ANDERLECHT-MANCHESTER UNITED 1-1
Il Manchester United è certamente la favorita per il successo finale in Europa League, sia per il tasso tecnico dei suoi interpreti (Ibrahimovic e Pogba su tutti), sia per l’esperienza di Mourinho, bravo a fare spesso di necessità virtù. Così non stupisce l’ennesima prova non convincente dei Red Devils, come accaduto anche agli ottavi. Un pari, quello contro l’Anderlecht, che comunque rassicura in vista della gara di Old Trafford, ma che non mette il Manchester United totalmente al riparo da sorprese. Al Constant Vanden Stock Stadium, Lingard sfiora il vantaggio per il Manchester United al 17′, quando centra in pieno il palo con il tap-in dopo il tiro di Ibra respinto da Ruben. Gli ospiti trovano comunque il gol al 37′ con il solito Mkhitaryan, bravo a mettere dentro di destro il cross effettuato da Rashford.
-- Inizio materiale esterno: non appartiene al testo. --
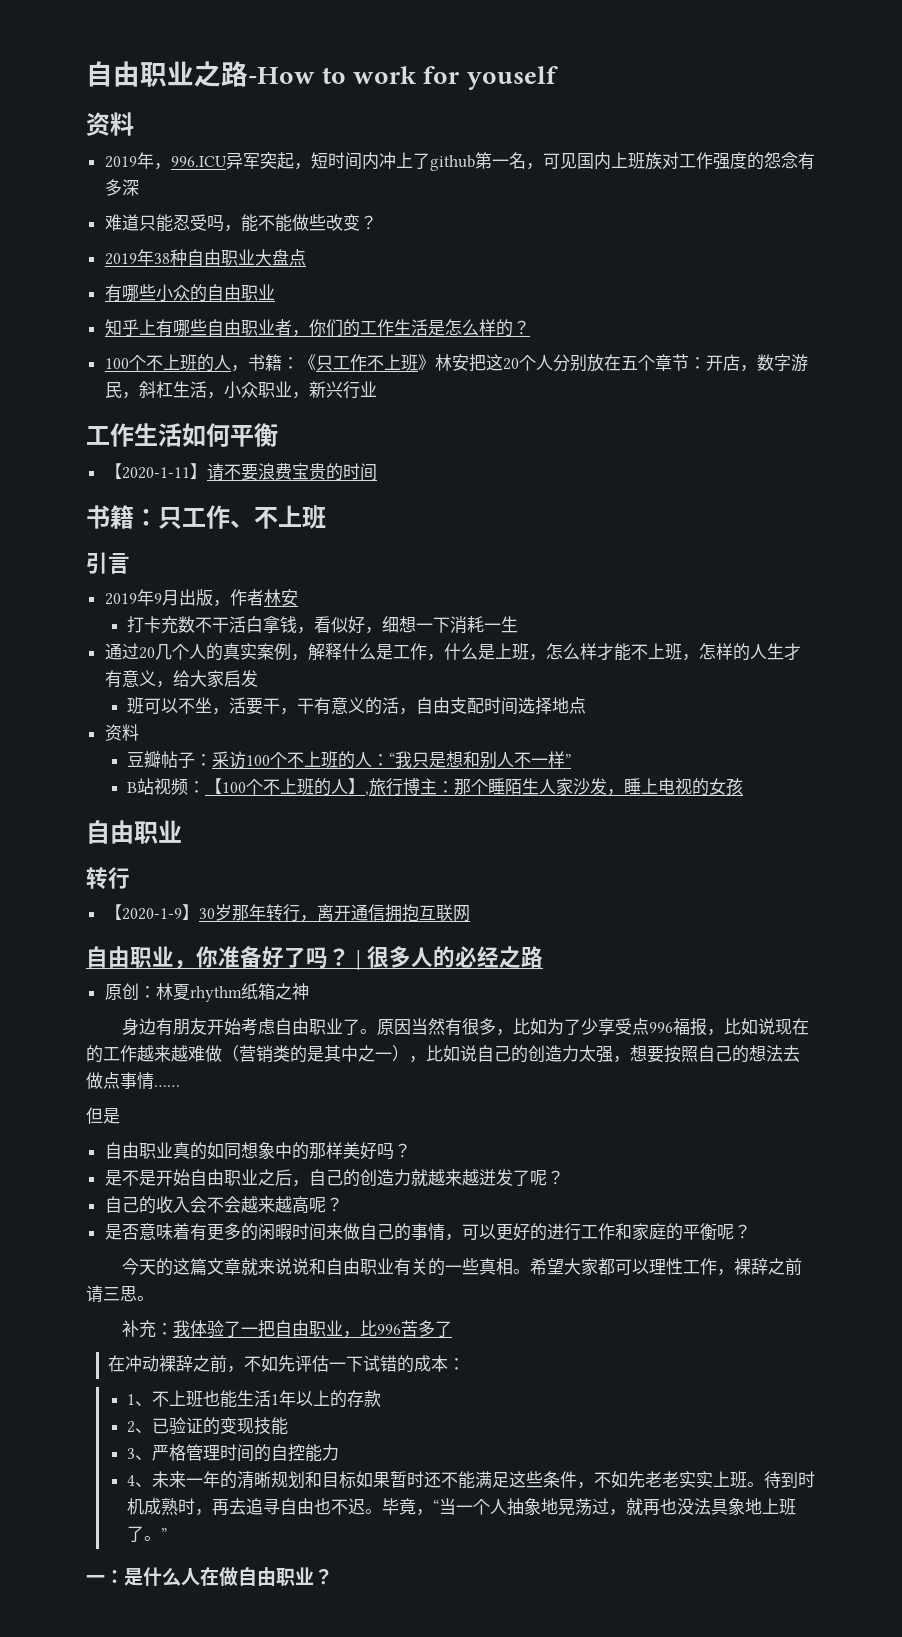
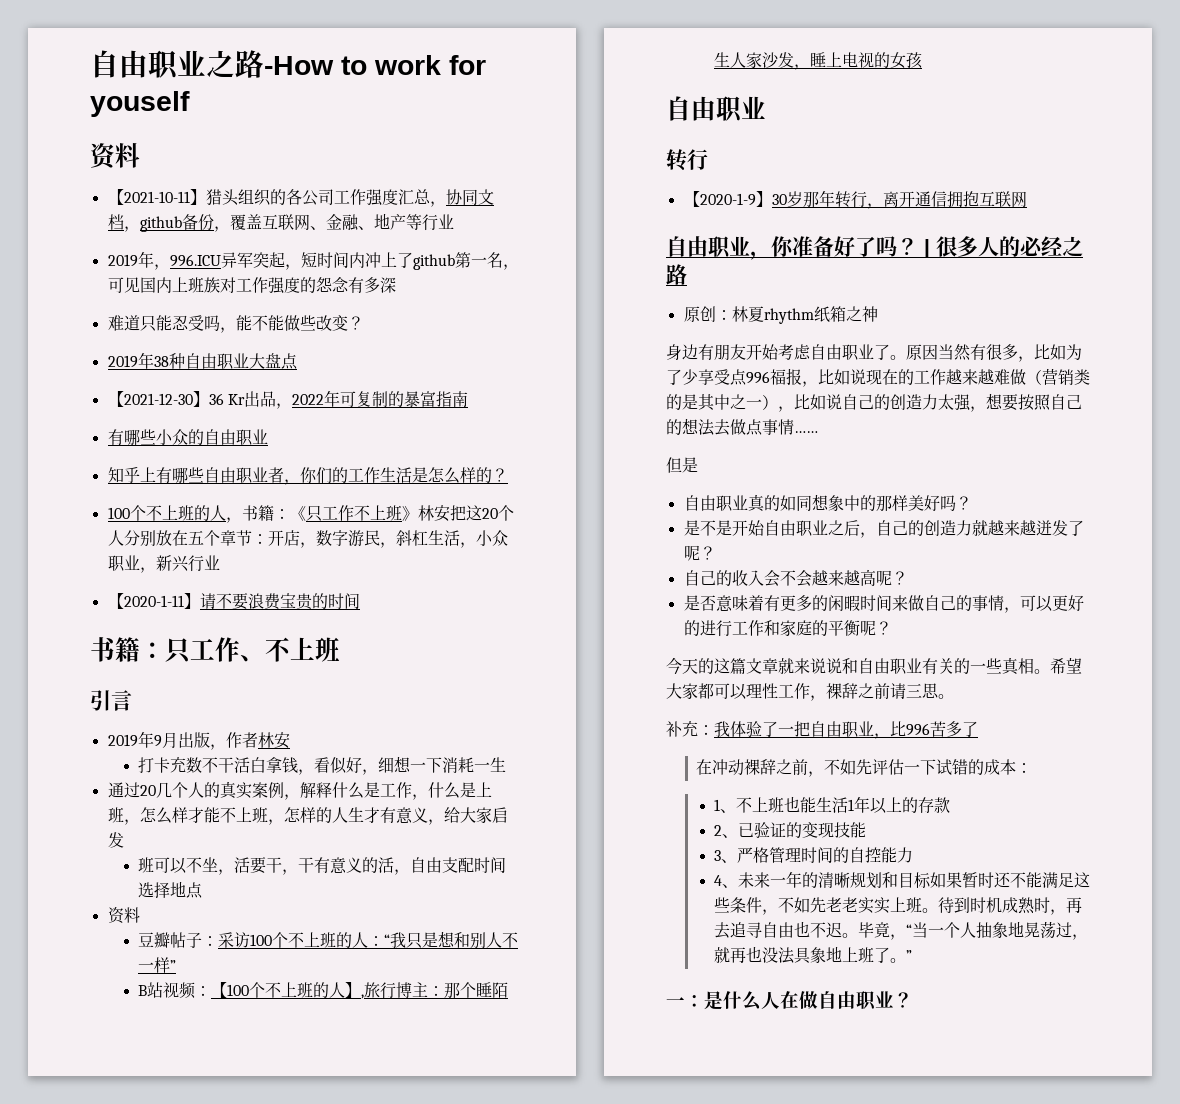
+ 【2021-10-11】猎头组织的各公司工作强度汇总，协同文档，github备份，覆盖互联网、金融、地产等行业
+ 【2021-12-30】36 Kr出品，2022年可复制的暴富指南
- 工作生活如何平衡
L’armeno sfiora la doppietta all’alba della ripresa (54′), ma spedisce di poco a lato l’invito di Darmian. Pogba letteralmente si mangia il 2-0 a 5′ dal termine calciando addosso a Ruben il cioccolatino servitogli da Ibrahimovic. A gol sbagliato, gol subìto: legge non scritta del calcio che un minuto dopo si concretizza per la volta ennesima: Dendoncker di testa fa 1-1 anticipando Fellaini e Darmian sul traversone di Obradovic, tenendo dunque a galla i suoi in vista del ritorno.